## Task description
Your answer should consist of the lines in the following data that contain "Astrological".

## Provided records
──────────────────────────────

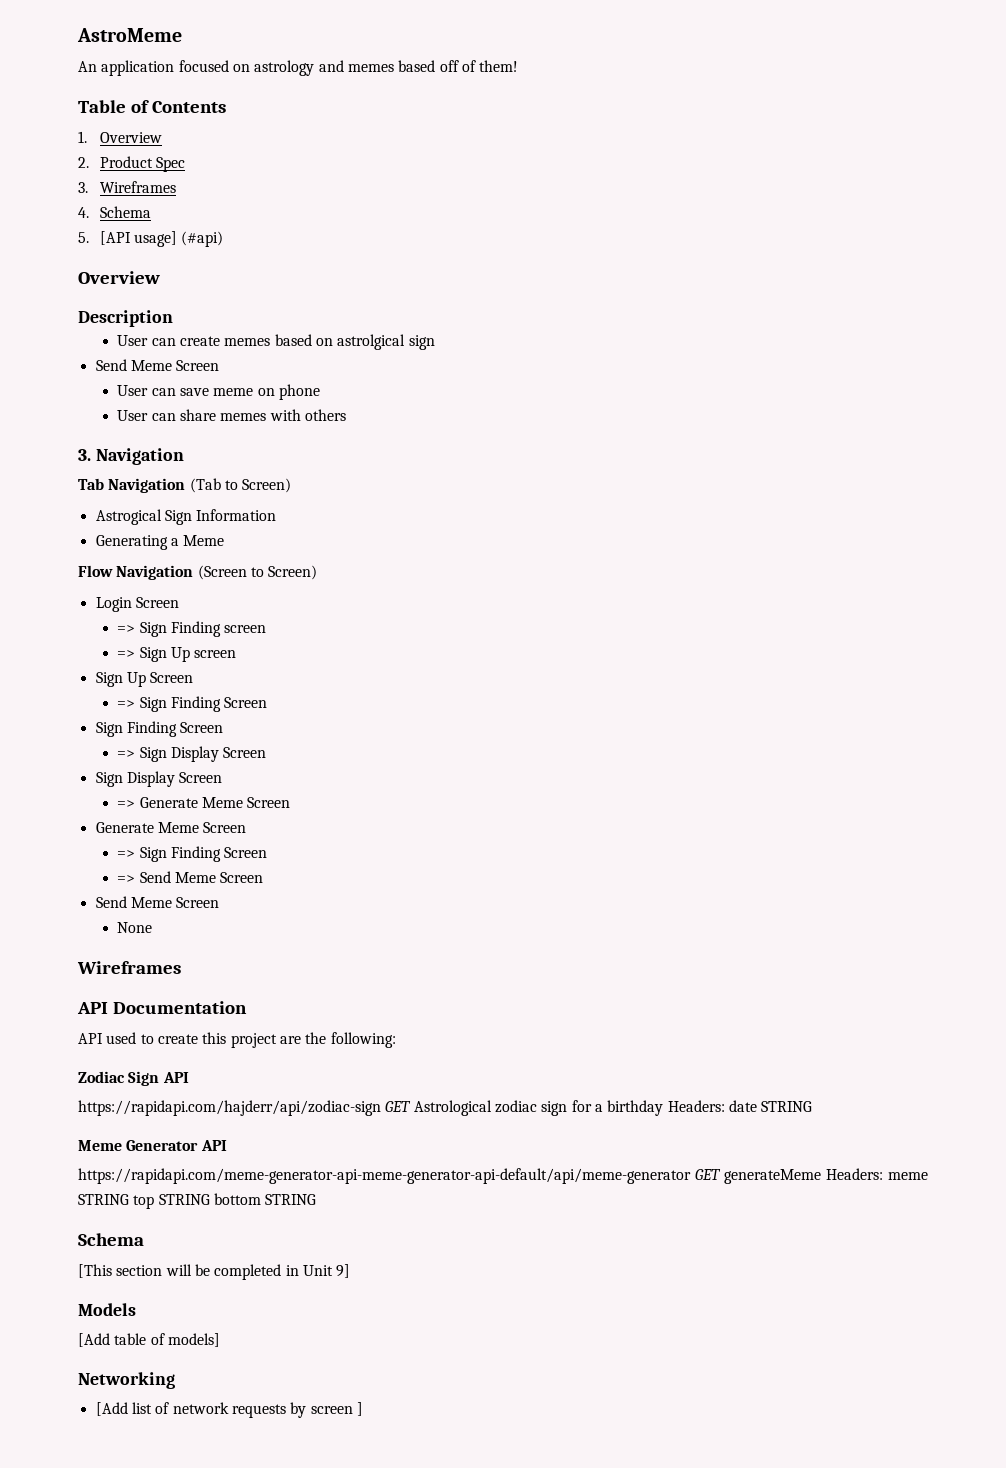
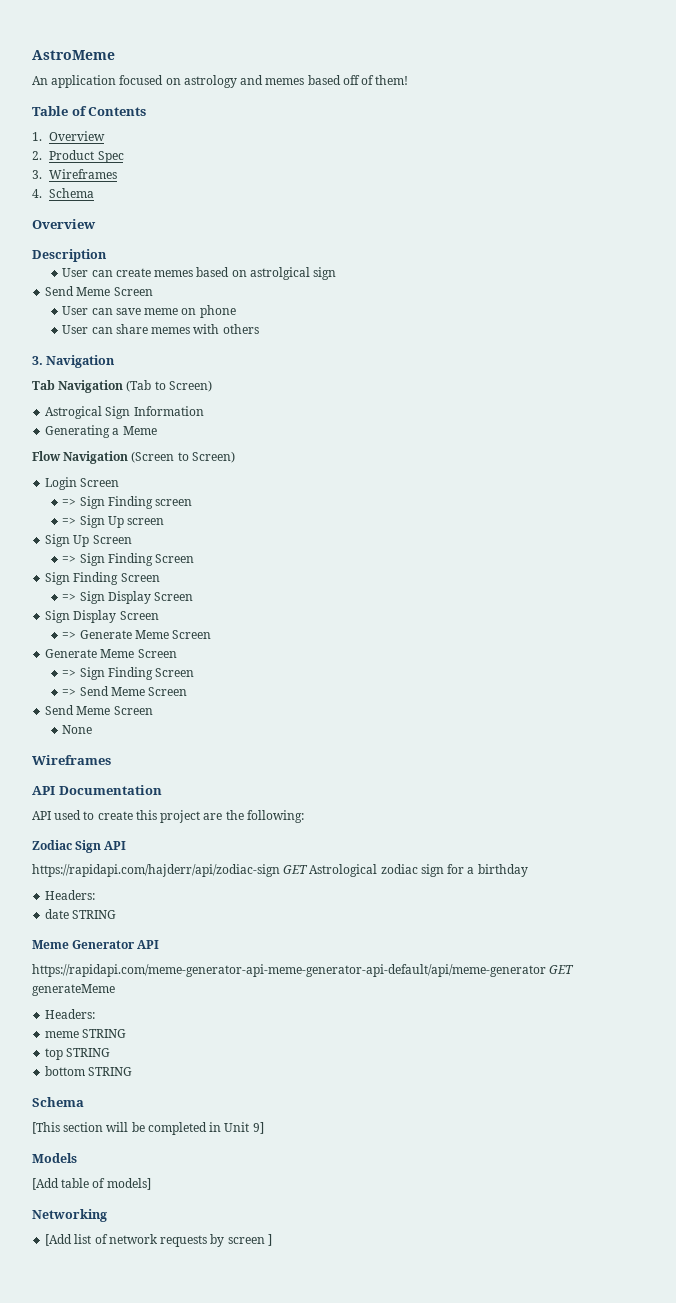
- 5. [API usage] (#api)
- https://rapidapi.com/hajderr/api/zodiac-sign GET Astrological zodiac sign for a birthday Headers: date STRING
+ https://rapidapi.com/hajderr/api/zodiac-sign GET Astrological zodiac sign for a birthday
+ Headers:
+ date STRING
- https://rapidapi.com/meme-generator-api-meme-generator-api-default/api/meme-generator GET generateMeme Headers: meme STRING top STRING bottom STRING
+ https://rapidapi.com/meme-generator-api-meme-generator-api-default/api/meme-generator GET generateMeme
+ Headers:
+ meme STRING
+ top STRING
+ bottom STRING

──────────────────────────────

## Exercise output
- https://rapidapi.com/hajderr/api/zodiac-sign GET Astrological zodiac sign for a birthday Headers: date STRING
+ https://rapidapi.com/hajderr/api/zodiac-sign GET Astrological zodiac sign for a birthday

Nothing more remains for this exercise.